8 Space-Saving Closet Door Ideas For Even The Smallest Room

Having adequate storage space in an apartment or small home, especially in the form of closets, is one of the most crucial things that makes a space feel functional. Being able to stow away your everyday necessities means more room and less visual clutter in your actual living area, a major benefit for the 73% of people who feel they would be more at ease if all their belongings had a designated place (via mDesign). What happens, then, if your closet itself becomes part of the clutter problem?

Normal doors don't typically cause a ton of issues, but in a room where every square foot is precious, a wide door that has to swing open in order for you to access your belongings isn't ideal. Unless you're willing to move everything out of the way each and every time you want to get into your closet (and who is?), the entire path that the door travels on while it's opening essentially becomes dead space.
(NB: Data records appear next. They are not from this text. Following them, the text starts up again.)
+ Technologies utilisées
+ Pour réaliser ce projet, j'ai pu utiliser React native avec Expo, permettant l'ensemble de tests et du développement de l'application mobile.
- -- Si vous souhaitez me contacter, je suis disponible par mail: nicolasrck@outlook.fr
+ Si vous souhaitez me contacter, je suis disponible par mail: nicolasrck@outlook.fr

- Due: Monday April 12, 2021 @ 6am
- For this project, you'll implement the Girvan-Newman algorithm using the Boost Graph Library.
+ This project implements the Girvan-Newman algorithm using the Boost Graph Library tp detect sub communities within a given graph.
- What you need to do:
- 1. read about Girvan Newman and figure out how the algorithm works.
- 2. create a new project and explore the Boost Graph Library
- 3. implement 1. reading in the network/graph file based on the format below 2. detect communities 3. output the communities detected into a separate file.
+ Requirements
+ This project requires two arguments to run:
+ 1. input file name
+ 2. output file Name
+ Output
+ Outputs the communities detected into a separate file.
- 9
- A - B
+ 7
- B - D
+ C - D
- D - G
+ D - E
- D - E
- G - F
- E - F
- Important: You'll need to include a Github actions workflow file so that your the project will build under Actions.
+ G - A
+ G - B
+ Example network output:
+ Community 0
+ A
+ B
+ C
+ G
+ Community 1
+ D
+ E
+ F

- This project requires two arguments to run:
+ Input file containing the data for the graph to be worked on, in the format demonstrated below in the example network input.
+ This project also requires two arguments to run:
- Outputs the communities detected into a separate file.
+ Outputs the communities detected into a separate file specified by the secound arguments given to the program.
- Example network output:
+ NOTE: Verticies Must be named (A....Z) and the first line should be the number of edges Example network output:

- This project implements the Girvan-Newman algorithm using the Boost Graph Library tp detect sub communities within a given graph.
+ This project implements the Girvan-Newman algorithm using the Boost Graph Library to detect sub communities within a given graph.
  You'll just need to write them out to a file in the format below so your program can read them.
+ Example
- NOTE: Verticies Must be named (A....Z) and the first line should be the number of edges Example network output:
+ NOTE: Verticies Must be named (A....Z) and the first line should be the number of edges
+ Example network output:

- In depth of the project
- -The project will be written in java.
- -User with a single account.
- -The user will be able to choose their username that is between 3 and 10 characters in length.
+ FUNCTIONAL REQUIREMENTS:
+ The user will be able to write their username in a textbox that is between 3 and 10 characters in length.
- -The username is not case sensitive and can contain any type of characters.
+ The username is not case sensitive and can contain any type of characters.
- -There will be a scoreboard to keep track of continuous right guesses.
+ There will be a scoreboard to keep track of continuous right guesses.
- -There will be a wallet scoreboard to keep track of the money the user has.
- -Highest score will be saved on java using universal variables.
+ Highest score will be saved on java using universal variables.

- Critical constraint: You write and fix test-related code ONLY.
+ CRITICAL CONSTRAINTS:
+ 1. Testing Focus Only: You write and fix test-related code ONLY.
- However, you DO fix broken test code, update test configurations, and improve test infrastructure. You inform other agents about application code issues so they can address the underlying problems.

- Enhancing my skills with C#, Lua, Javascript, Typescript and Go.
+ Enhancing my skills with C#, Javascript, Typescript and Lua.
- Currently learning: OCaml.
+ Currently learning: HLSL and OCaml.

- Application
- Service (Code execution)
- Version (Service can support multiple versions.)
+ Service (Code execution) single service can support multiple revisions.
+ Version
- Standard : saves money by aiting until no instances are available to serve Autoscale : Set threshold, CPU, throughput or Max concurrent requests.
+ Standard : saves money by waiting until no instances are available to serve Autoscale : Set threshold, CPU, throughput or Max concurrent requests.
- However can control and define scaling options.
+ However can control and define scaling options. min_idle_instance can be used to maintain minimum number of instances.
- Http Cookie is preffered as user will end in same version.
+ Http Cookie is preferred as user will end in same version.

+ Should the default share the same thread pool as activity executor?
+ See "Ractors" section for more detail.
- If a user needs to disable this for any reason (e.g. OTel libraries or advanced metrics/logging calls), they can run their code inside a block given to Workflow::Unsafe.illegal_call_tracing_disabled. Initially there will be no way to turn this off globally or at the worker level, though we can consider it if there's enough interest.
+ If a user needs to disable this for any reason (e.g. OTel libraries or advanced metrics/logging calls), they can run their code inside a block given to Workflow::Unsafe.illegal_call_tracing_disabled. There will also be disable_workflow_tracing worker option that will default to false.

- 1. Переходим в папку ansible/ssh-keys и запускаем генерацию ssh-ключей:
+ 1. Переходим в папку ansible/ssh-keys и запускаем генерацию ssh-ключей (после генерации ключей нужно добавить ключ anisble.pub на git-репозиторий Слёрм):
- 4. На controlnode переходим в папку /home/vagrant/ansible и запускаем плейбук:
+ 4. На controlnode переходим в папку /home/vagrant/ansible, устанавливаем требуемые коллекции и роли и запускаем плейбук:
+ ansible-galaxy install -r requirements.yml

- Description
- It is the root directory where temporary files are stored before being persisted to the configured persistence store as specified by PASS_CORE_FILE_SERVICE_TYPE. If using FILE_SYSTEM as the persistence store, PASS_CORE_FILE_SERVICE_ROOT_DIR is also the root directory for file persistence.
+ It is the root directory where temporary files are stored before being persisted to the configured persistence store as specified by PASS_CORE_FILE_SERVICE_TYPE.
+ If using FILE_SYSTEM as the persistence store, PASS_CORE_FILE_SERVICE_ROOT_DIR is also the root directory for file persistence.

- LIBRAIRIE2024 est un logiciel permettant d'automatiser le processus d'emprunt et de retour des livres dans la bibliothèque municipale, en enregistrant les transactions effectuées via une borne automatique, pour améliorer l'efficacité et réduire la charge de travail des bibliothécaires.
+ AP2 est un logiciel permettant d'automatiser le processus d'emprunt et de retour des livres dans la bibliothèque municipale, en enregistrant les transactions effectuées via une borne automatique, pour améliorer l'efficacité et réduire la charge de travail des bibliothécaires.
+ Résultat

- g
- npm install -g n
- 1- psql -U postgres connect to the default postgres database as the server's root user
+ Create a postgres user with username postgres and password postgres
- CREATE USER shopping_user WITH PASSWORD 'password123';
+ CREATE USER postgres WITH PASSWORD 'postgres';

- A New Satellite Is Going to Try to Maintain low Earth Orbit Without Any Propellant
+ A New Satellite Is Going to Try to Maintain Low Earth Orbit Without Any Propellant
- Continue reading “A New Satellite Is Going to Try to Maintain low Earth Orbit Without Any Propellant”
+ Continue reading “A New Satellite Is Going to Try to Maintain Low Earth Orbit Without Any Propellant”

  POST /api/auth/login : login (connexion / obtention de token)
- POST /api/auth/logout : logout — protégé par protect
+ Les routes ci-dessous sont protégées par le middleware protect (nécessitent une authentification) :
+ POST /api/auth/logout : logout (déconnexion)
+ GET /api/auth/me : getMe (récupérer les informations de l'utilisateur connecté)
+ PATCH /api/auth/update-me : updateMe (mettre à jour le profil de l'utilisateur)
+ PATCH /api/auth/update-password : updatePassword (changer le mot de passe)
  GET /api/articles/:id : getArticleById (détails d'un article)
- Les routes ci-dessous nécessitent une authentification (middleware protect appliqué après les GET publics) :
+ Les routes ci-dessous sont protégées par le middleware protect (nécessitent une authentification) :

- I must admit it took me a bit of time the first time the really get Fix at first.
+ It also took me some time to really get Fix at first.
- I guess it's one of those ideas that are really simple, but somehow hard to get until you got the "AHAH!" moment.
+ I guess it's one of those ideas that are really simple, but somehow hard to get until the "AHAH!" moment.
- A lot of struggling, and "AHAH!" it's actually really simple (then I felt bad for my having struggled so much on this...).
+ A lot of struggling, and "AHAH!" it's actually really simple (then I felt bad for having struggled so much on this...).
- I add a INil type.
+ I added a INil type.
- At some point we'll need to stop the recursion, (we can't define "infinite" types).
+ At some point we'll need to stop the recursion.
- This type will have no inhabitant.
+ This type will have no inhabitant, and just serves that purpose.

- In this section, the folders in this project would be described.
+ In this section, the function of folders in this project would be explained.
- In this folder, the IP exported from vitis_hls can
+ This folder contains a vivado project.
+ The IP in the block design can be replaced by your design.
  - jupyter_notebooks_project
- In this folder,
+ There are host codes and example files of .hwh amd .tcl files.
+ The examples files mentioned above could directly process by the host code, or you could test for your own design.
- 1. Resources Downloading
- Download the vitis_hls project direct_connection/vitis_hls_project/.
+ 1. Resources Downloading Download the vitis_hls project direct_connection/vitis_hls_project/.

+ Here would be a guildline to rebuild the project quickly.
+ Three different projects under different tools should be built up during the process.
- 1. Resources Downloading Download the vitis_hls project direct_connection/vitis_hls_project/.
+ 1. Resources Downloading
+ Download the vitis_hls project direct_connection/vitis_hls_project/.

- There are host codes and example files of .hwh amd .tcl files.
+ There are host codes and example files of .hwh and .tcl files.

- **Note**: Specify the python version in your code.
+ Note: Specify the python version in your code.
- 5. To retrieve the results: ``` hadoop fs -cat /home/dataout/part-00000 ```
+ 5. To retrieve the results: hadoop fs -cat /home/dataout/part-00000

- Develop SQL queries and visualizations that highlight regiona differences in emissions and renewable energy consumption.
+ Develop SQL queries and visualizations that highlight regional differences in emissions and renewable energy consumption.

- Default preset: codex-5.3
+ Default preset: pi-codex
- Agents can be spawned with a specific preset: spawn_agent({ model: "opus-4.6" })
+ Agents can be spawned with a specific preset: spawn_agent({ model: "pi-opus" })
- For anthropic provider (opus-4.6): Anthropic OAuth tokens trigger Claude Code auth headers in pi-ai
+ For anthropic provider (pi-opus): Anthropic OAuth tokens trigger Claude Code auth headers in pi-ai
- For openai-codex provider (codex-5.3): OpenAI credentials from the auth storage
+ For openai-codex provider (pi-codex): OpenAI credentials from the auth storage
If you're looking for a way to solve this problem that still allows you to conceal your belongings, you're in luck. There are plenty of different closet doors that have been designed to functionally work in smaller spaces without having to sacrifice style, and we've listed eight options below.

1. Bifold closet doors

Bifold doors are a solid option if you're a fan of a classic look but you want your doors to take up about half the space of regular doors when they're opened. Instead of swinging open, the door essentially folds in on itself, allowing you to open the closet fully without running into other items in the room. With this choice, you still have to allow for a foot or two of free space in front of your closet in order to properly open it, but that's a major difference when you compare to the 32 inches of clearance required for the average interior door.

2. Sliding closet doors

If you want to be able to put furniture as close as possible to your closet without worry, sliding doors might be the option for you. This is thanks to the fact that they open side to side rather than swinging out on a hinge like a traditional door. While they are fantastic if you need something exceptionally low-profile, it is important to consider that you'll only be able to open half of your closet at a time. This isn't typically an issue, but it can be a hassle if you plan to store larger bins or want to see all of your clothing options at once.

3. Closet barn doors

Barn doors are a staple of modern farmhouse style, but they can make for a great space-saving option even if you're a fan of a different home aesthetic. They're essentially an alternative to the classic sliding door — rather than sitting on a track inside your door frame, they're mounted to an exposed track on the wall. With this choice, you'll be able to see the whole closet when the doors are fully opened. Additionally, rather than having to stick with a limited number of design options that fit in your door frame, you can mount just about anything with the right track.

4. Pocket closet doors

Pocket doors are similar to sliding doors, but rather than simply moving from side to side, they are fully concealed within the wall when open. Installing a pocket door might be a bit more complex than some of these other options especially if you're working with an existing doorway rather than a new build, but it can be worth it if you're on the hunt for something that truly feels like it's out of the way. Pocket doors are also a great choice if you enjoy keeping your closet open for long periods of time thanks to the fact that door essentially disappears when not in use.

5. Accordion closet doors

Accordion doors follow the same line of logic as bifold doors, but they contain more folds so they take up even less space. This is certainly convenient, but due to the fact that the material needs to be flexible and lightweight, these doors often resemble something closer to a curtain, making them somewhat less popular than some of the other options on this list. If you like the look, however, you're in luck — accordion doors are often one of the least expensive and easiest to install choices, especially if you already have an existing closet door frame that just needs a bit of sprucing up.

6. French closet doors

If you're looking for an alternative entry to your closet but you don't want to compromise on the look of a classic door, French doors could be the option for you. Rather than using one door for your closet, a French door setup includes two — typically thin — doors that face opposite directions. You'll still have to have some space in your floor plan to allow space for the doors to open, but two smaller doors means you need less room than one large one. After switching out the handles to match the other doors in your room, you'll have a look that's both cohesive and convenient.

7. Hidden closet doors

When you're working with a small space, sometimes you have to sacrifice something in favor of something else that's even more valuable. This hidden closet door is one of those situations. While a large, bookcase-style door is certainly not the lowest-profile choice, it gives you a major bonus: additional storage space. This door might require you to budget off more square footage to allow it to open, but you can more than make up for that with the convenient vertical storage it provides — and the fun that comes along with having your very own secret door.

8. Closet door curtains

In some situations, maybe the best closet door isn't a door at all — it's a curtain. If you're not willing to shell out a ton of money on a closet door but you still want something that can conceal mess, a curtain might be the choice for you. Mount a curtain rod on the inside of your closet doorway, or install a tension rod if you're looking for a rental friendly DIY, and hang a curtain that matches the rest of your space. This option is low cost, still aesthetically pleasing, and gives you a ton of flexibility when it comes to color, pattern, and texture.